* **Task details**: In the data below, find the line containing "100 STK FUGENKREUZE", then set down that line and every later line up to and including the line containing "Plattenlager 4mm x", exactly.

─── Listed records ───

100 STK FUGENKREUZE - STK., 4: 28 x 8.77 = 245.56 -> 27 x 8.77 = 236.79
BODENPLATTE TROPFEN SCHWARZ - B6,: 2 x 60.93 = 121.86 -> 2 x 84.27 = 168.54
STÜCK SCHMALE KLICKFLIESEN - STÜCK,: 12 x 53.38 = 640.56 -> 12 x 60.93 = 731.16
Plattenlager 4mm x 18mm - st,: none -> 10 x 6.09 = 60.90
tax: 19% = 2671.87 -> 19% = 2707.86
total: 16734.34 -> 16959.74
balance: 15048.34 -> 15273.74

───
─── Listed records ───

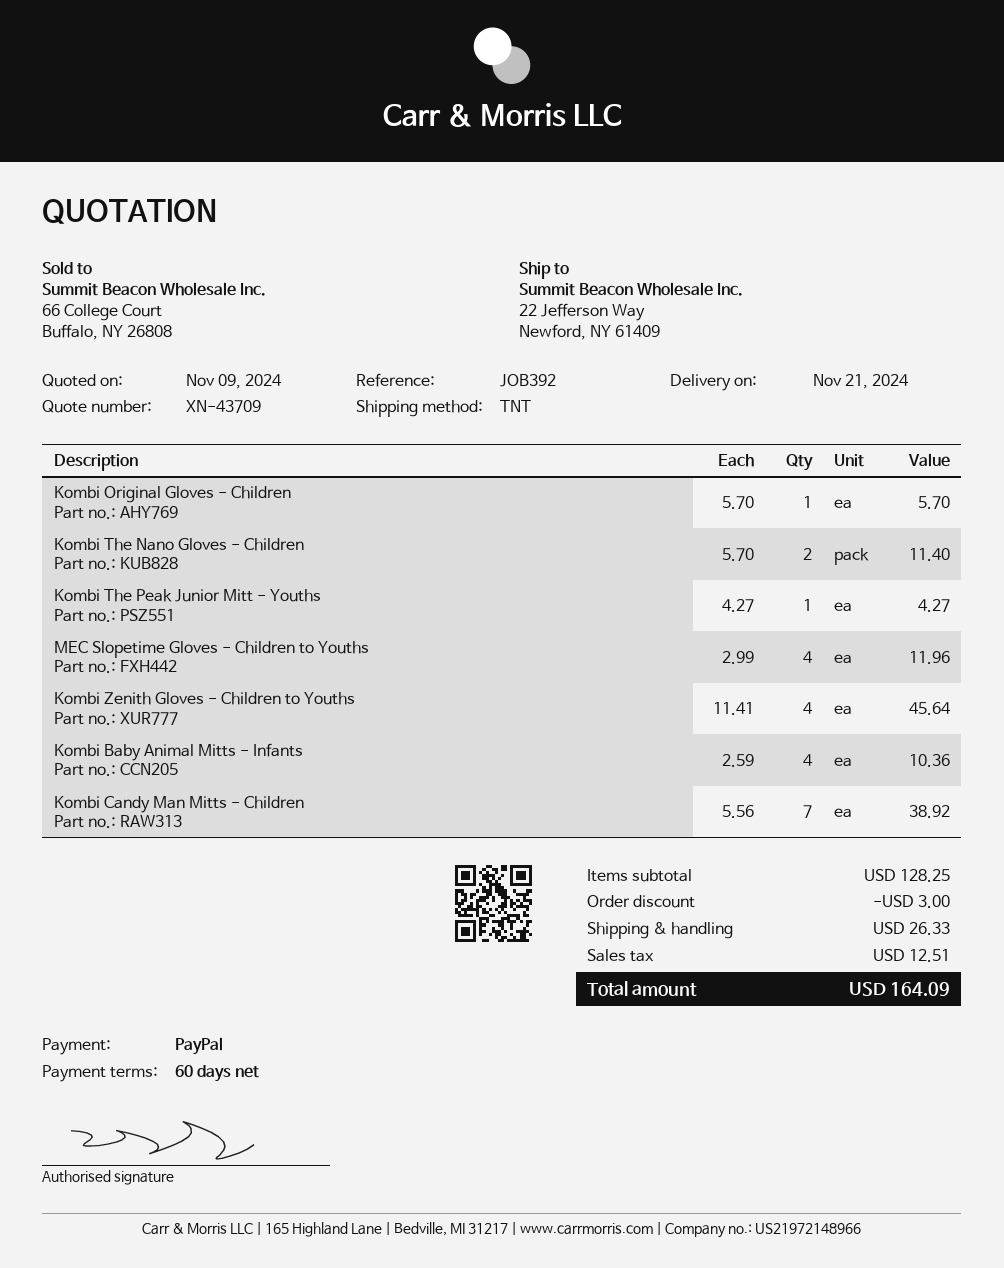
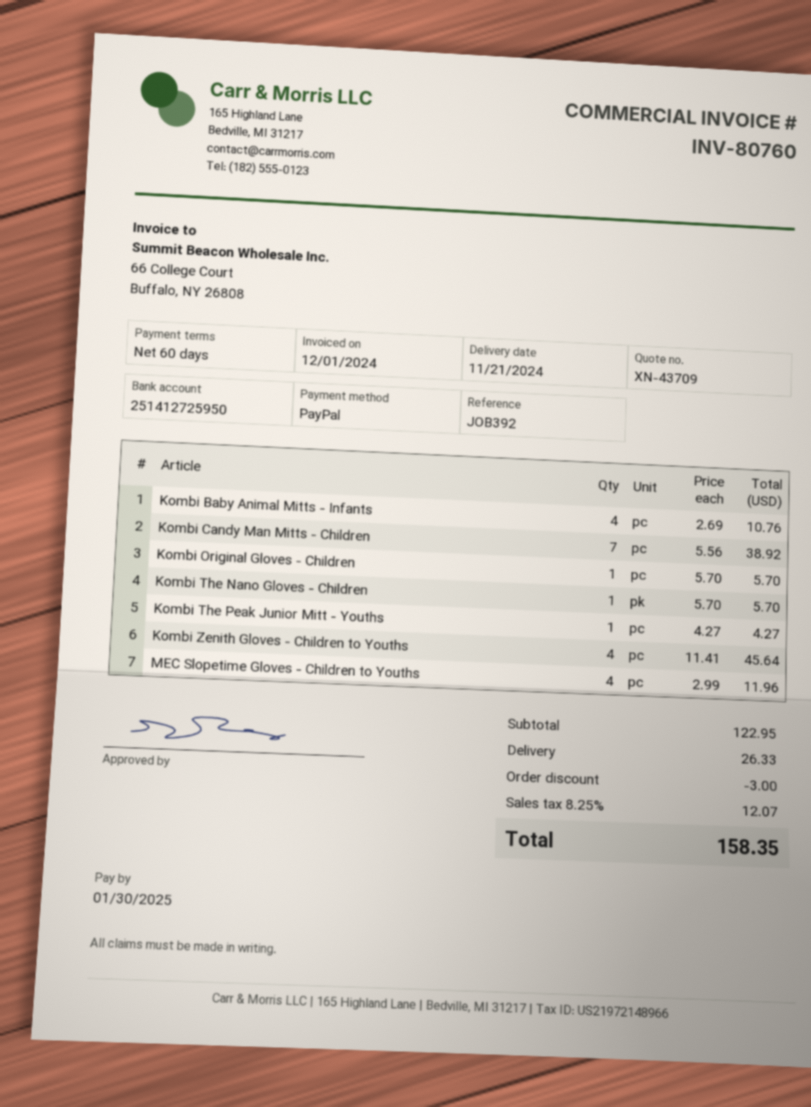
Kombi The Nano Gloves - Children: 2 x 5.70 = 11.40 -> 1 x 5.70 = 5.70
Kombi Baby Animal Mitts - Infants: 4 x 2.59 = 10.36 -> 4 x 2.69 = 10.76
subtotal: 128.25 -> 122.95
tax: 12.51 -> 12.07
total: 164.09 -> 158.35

───

* **Response to this task**:
100 STK FUGENKREUZE - STK., 4: 28 x 8.77 = 245.56 -> 27 x 8.77 = 236.79
BODENPLATTE TROPFEN SCHWARZ - B6,: 2 x 60.93 = 121.86 -> 2 x 84.27 = 168.54
STÜCK SCHMALE KLICKFLIESEN - STÜCK,: 12 x 53.38 = 640.56 -> 12 x 60.93 = 731.16
Plattenlager 4mm x 18mm - st,: none -> 10 x 6.09 = 60.90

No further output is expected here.